[Records contained in a dataset]
--
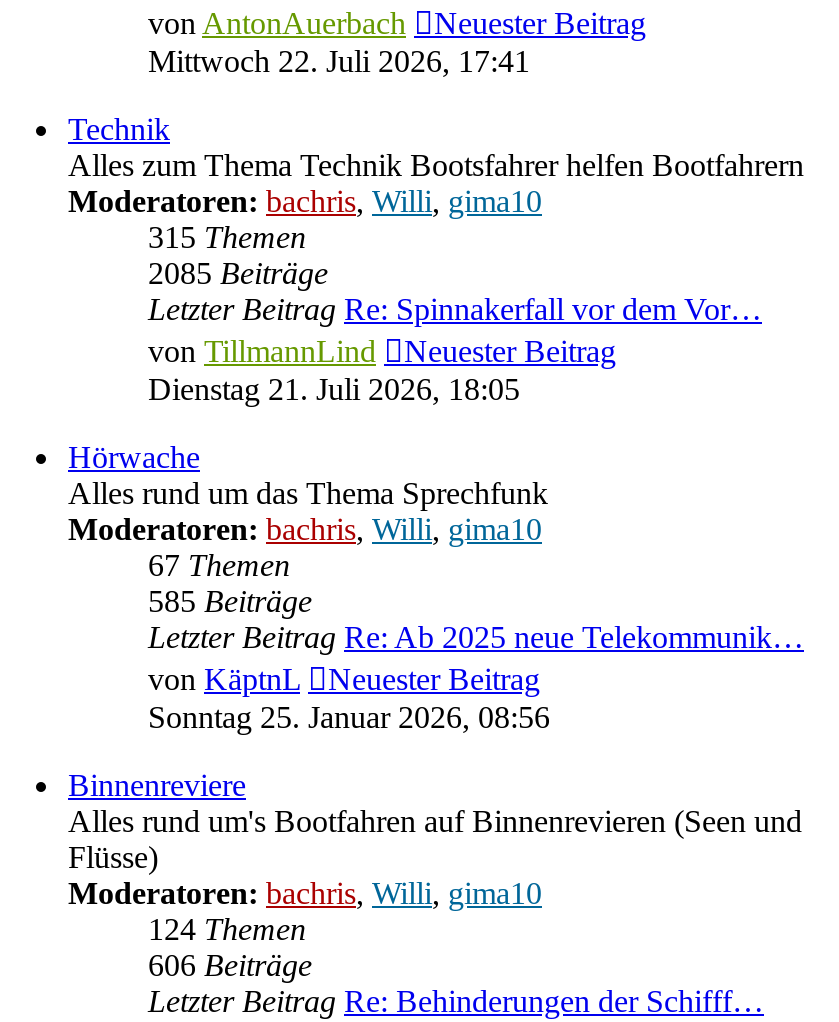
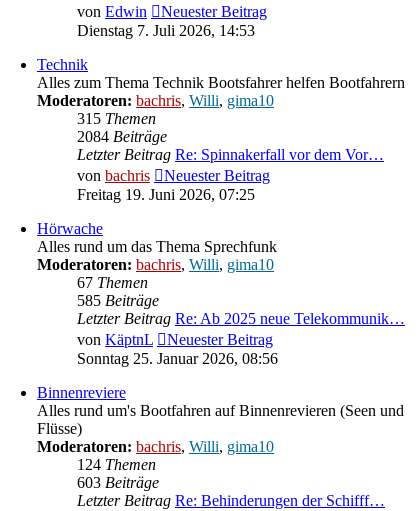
- von AntonAuerbach
+ von Edwin

- Mittwoch 22. Juli 2026, 17:41
+ Dienstag 7. Juli 2026, 14:53

- 2085 Beiträge
+ 2084 Beiträge

- von TillmannLind
+ von bachris

- Dienstag 21. Juli 2026, 18:05
+ Freitag 19. Juni 2026, 07:25

- 606 Beiträge
+ 603 Beiträge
--
▶ ABOUT THIS EXERCISE
For the string "Juli", filter the data and copy out each line where it occurs.

▶ EXERCISE RESULT
- Mittwoch 22. Juli 2026, 17:41
+ Dienstag 7. Juli 2026, 14:53
- Dienstag 21. Juli 2026, 18:05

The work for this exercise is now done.